Endocrine Abstracts

The adrenal steroid dehydroepiandrosterone (DHEA) is the most prominent circulating steroid in humans and is also a precursor for sex steroids in peripheral tissues. In prostate, DHEA is a substrate for two major metabolic pathways that produce antagonistic sex steroids. In one pathway, DHEA is converted into potent 5alpha-reduced androgens such as 5alpha-dihydrotestoterone (DHT) and thus shares with testicular androgens the control of prostate growth and functions in both normal and cancerous states. In the other, DHEA is metabolised to 7alpha-hydroxyDHEA (7HD) by CYP7B, a novel P450 enzyme originally characterised in mouse brain. Our cyp7b -/- mice have no 7alpha-hydroxylation in brain or in prostate showing that cyp7b is the only enzyme responsible for this reaction in prostate.
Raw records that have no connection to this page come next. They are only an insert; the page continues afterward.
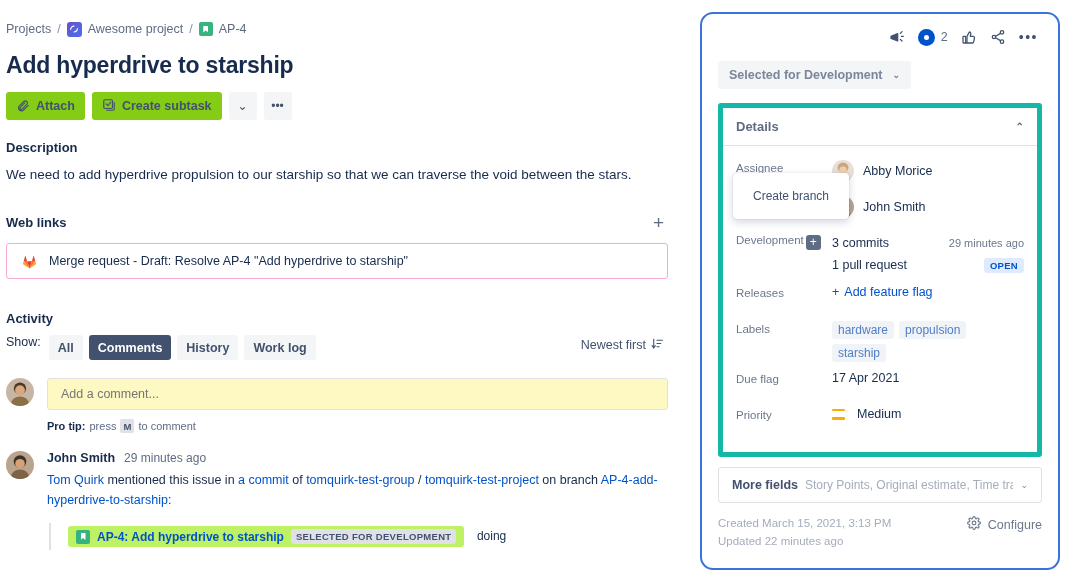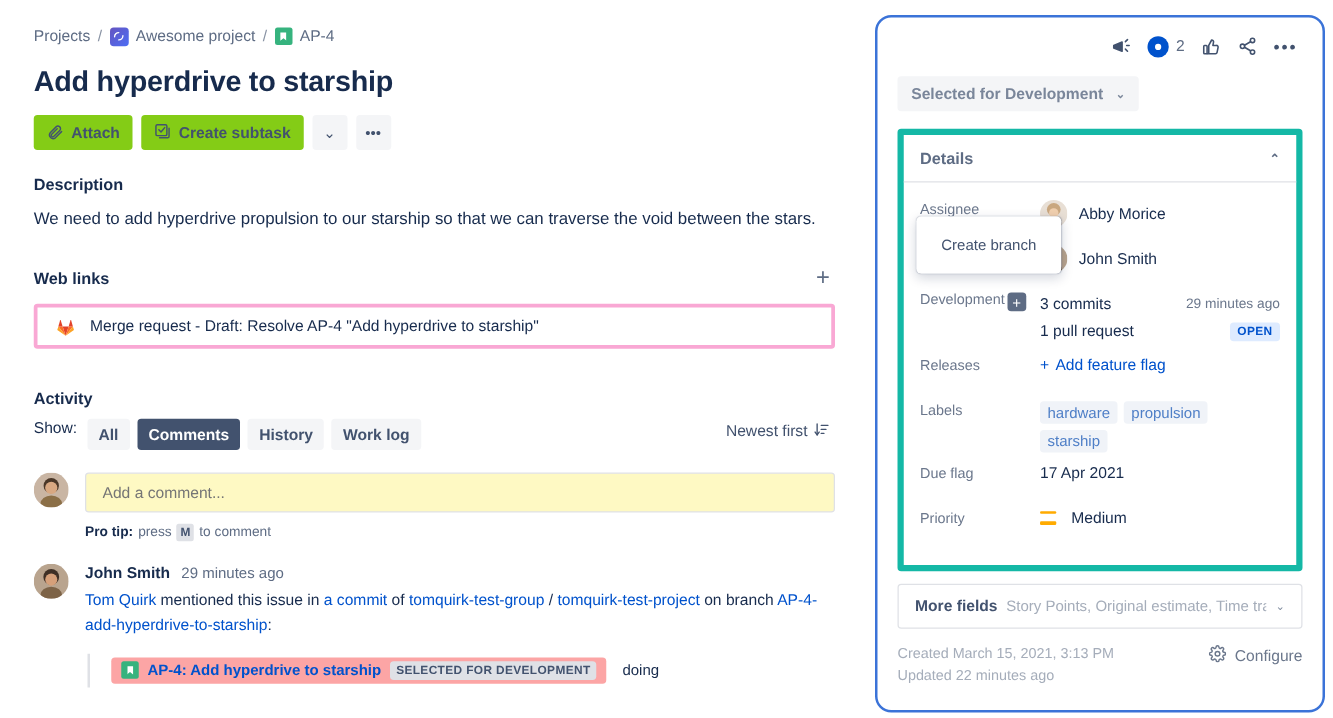"Projects" .left-col { padding: 20px 22px 0 27px -> 20px 22px 0 6px }
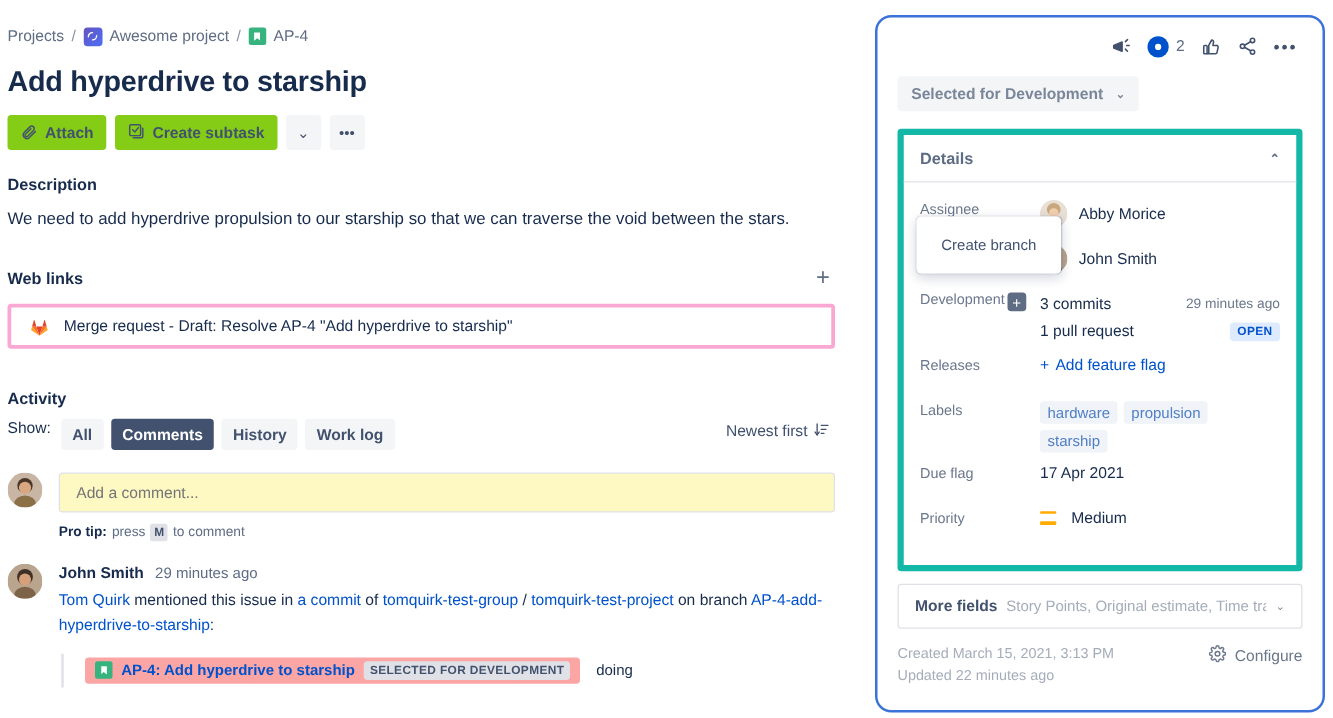"Merge request - Draft: Resolve" .wl-card { border: 3px solid #f9a8d4 -> 1px solid #f9a8d4 }
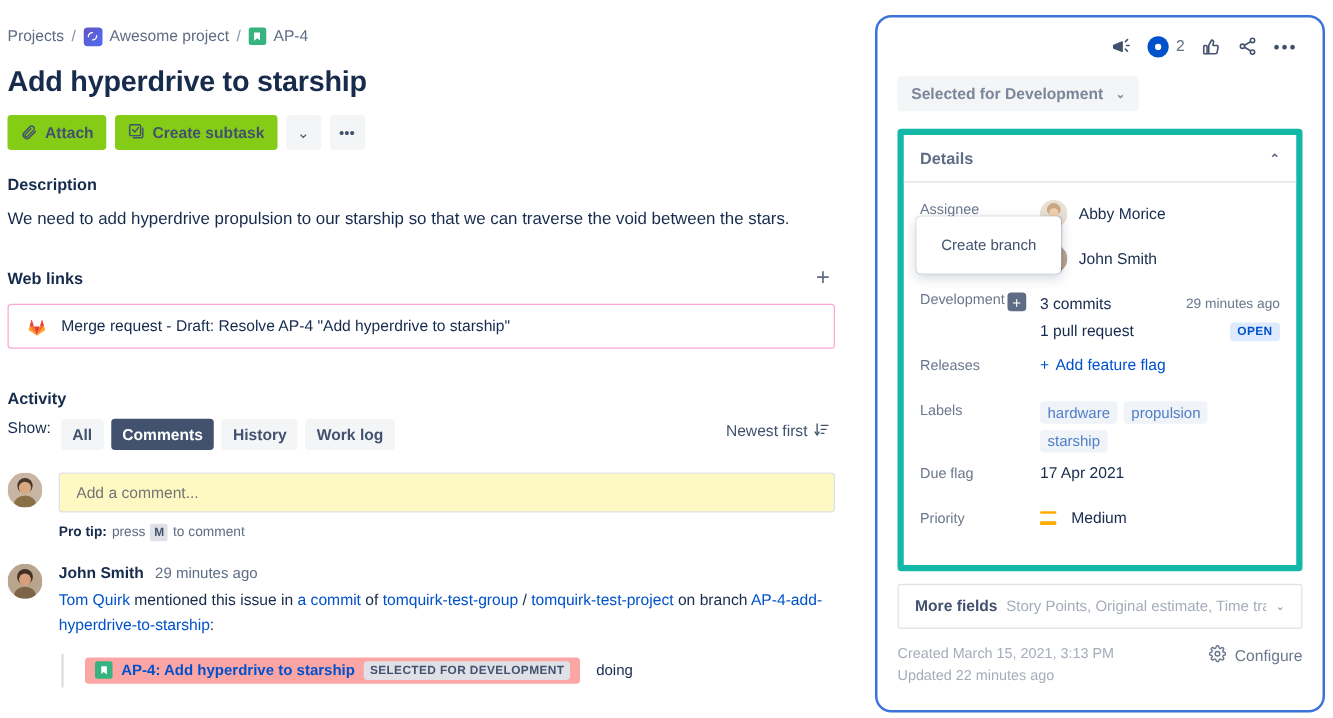"AP-4: Add hyperdrive to starship" .issue-chip { align-items: flex-start -> center; background: #fca5a5 -> #bef264 }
We have now examined the 7alpha-hydroxylation in human prostate. NADPH-dependent 7alpha-hydroxylation was confirmed for 3beta-hydroxysteroids including DHEA and androstenediol. This activity was inhibited by clotrimazole, a P450 enzyme blocker. We have found significant levels of 7HD in human prostate samples suggesting that DHEA 7alpha-hydroxylation represents a major metabolic pathway for DHEA in vivo. RNA analysis (reverse-transcription combined with PCR and in situhybridisation) showed high expression of CYP7B mRNA in human benign prostate hyperplasia, in the epithelial cells and also in the prostate vasculature, suggesting that CYP7B catalyses oxysterol 7alpha-hydroxylation within the prostate. Employing human primary prostate cell cultures of fibroblasts and epithelial cells, we have shown that human prostate epithelial cells in culture maintain a high level of 7alpha-hydroxylase activity. Moreover, CYP7B activity in the epithelial cells is enhanced in co-culture of epithelial cells and fibroblasts. In prostate cancer and in immortalised prostate cancer cell lines, CYP7B activity appears to be reduced or absent. For all these reasons, CYP7B may be a key modulator of steroid levels and actions in human prostate.